EXERCISE BRIEF – Please copy out each line of the entries in which "بشأن" appears.

[Dataset entries]
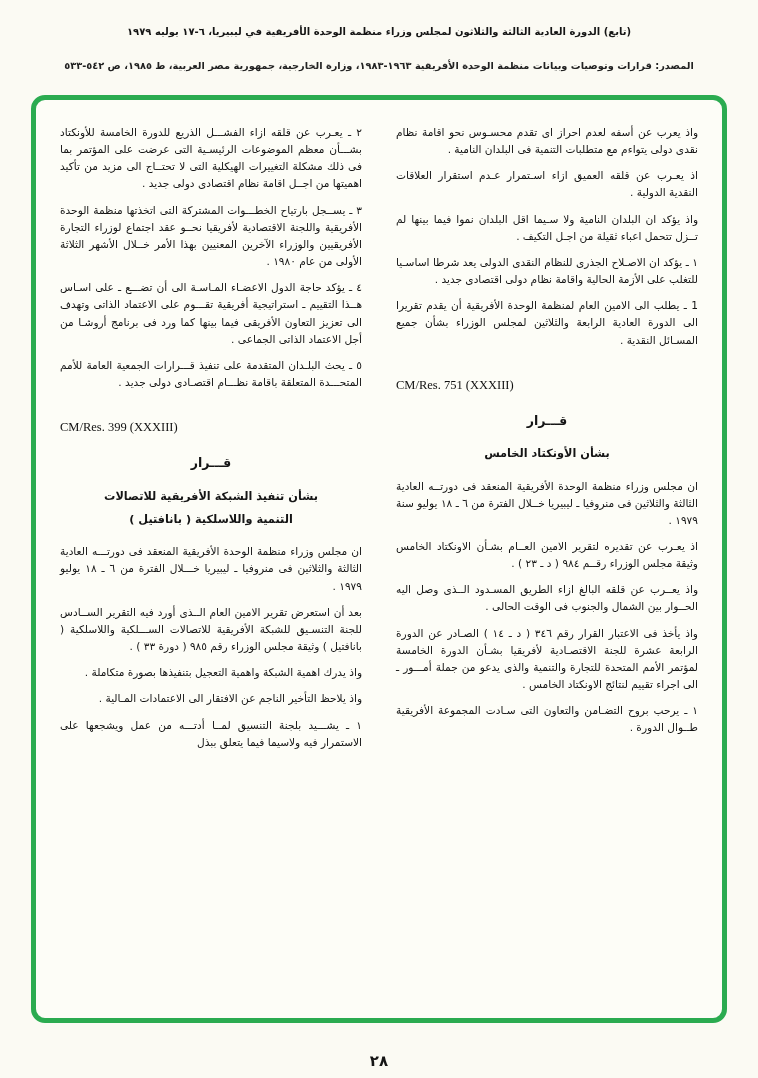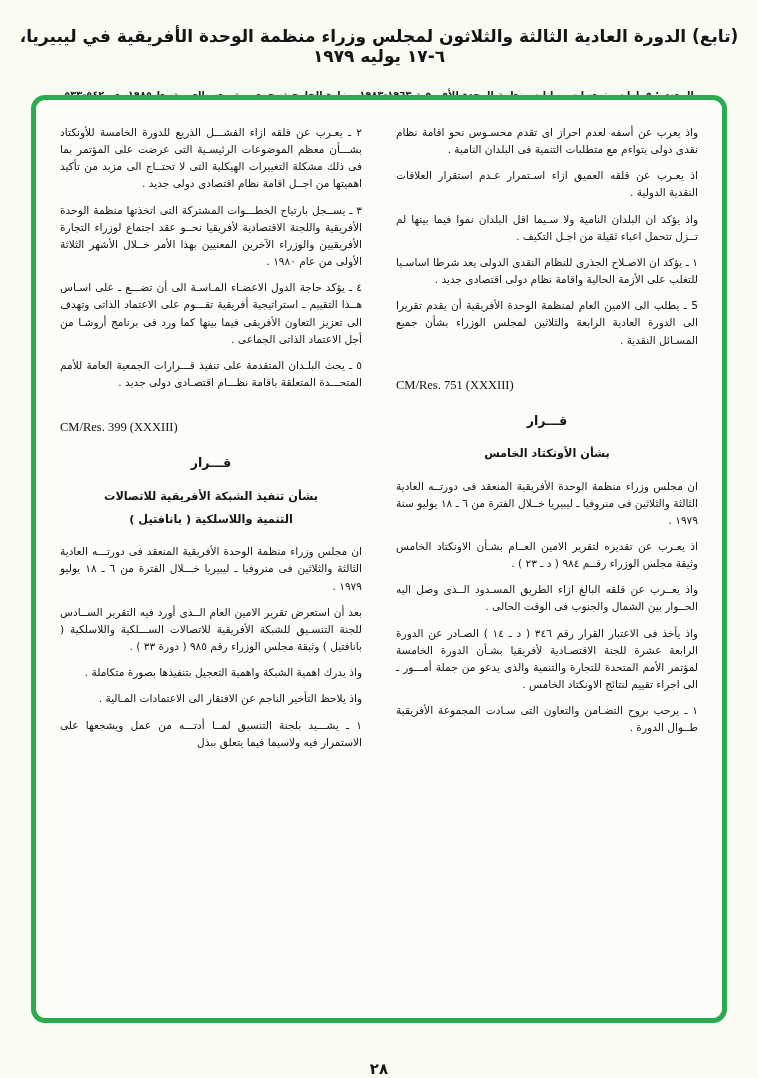--- a/index.html
+++ b/index.html
@@ -19,7 +19,7 @@
     padding-top: 26px;
   }
   .header-title {
-    font-size: 17px;
+    font-size: 10px;
     font-weight: bold;
     letter-spacing: 0.2px;
   }

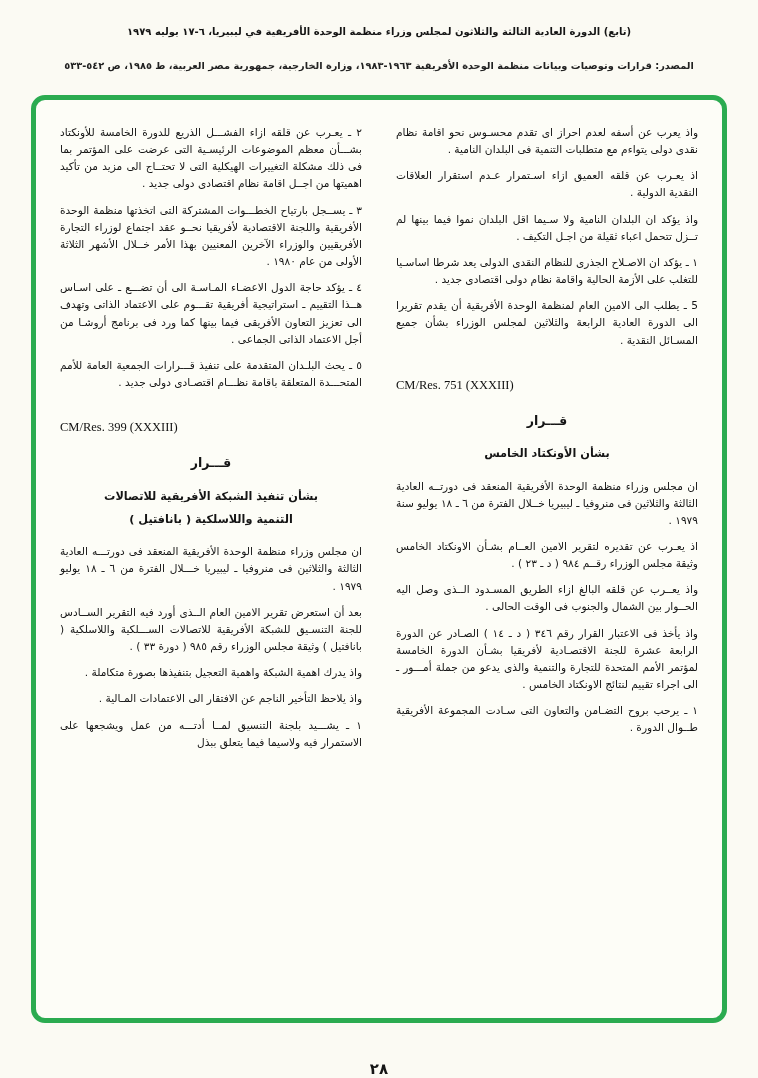--- a/index.html
+++ b/index.html
@@ -111,7 +111,7 @@
         <p class="para">اذ يعـرب عن قلقه العميق ازاء اسـتمرار عـدم استقرار العلاقات النقدية الدولية .</p>
         <p class="para">واذ يؤكد ان البلدان النامية ولا سـيما اقل البلدان نموا فيما بينها لم تــزل تتحمل اعباء ثقيلة من اجـل التكيف .</p>
         <p class="para">١ ـ يؤكد ان الاصـلاح الجذرى للنظام النقدى الدولى يعد شرطا اساسـيا للتغلب على الأزمة الحالية واقامة نظام دولى اقتصادى جديد .</p>
-        <p class="para">5 ـ يطلب الى الامين العام لمنظمة الوحدة الأفريقية أن يقدم تقريرا الى الدورة العادية الرابعة والثلاثين لمجلس الوزراء بشأن جميع المسـائل النقدية .</p>
+        <p class="para">1 ـ يطلب الى الامين العام لمنظمة الوحدة الأفريقية أن يقدم تقريرا الى الدورة العادية الرابعة والثلاثين لمجلس الوزراء بشأن جميع المسـائل النقدية .</p>
 
         <div class="res-id">CM/Res. 751 (XXXIII)</div>
         <div class="res-title">قـــرار</div>

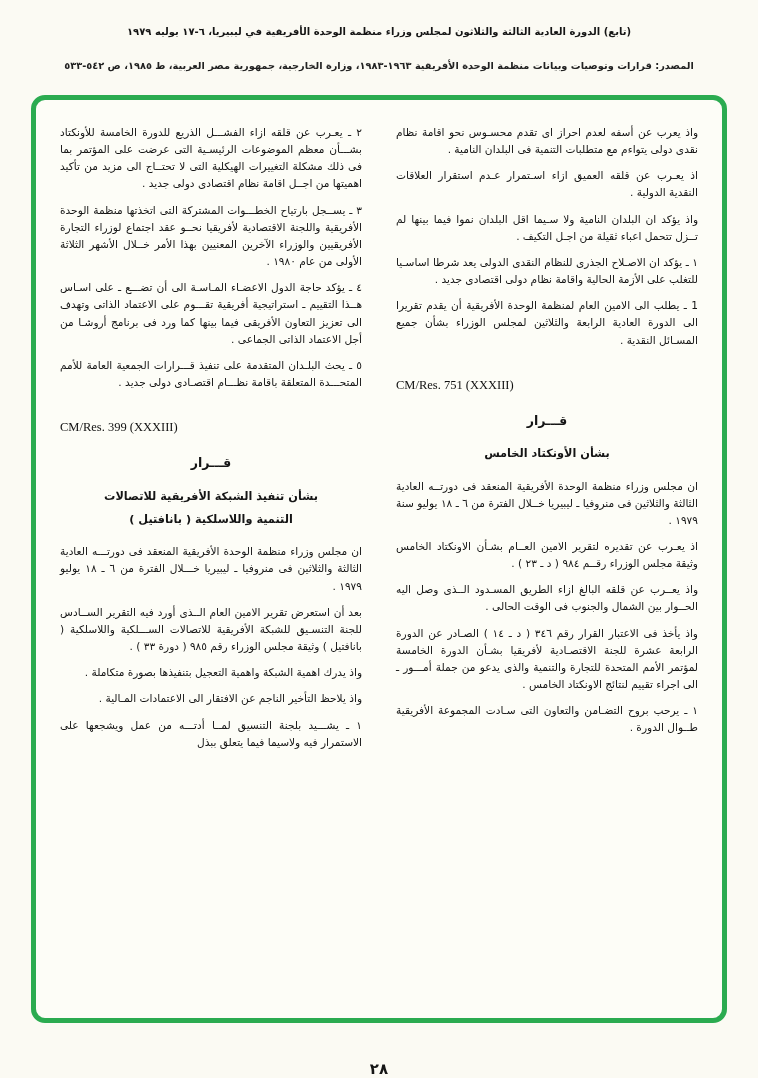--- a/index.html
+++ b/index.html
@@ -83,7 +83,7 @@
   .res-subtitle.last { margin-bottom: 14px; }
   .footer {
     position: absolute;
-    bottom: 0;
+    bottom: 8px;
     left: 0;
     width: 100%;
     text-align: center;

SOLUTION –
-        <p class="para">5 ـ يطلب الى الامين العام لمنظمة الوحدة الأفريقية أن يقدم تقريرا الى الدورة العادية الرابعة والثلاثين لمجلس الوزراء بشأن جميع المسـائل النقدية .</p>
+        <p class="para">1 ـ يطلب الى الامين العام لمنظمة الوحدة الأفريقية أن يقدم تقريرا الى الدورة العادية الرابعة والثلاثين لمجلس الوزراء بشأن جميع المسـائل النقدية .</p>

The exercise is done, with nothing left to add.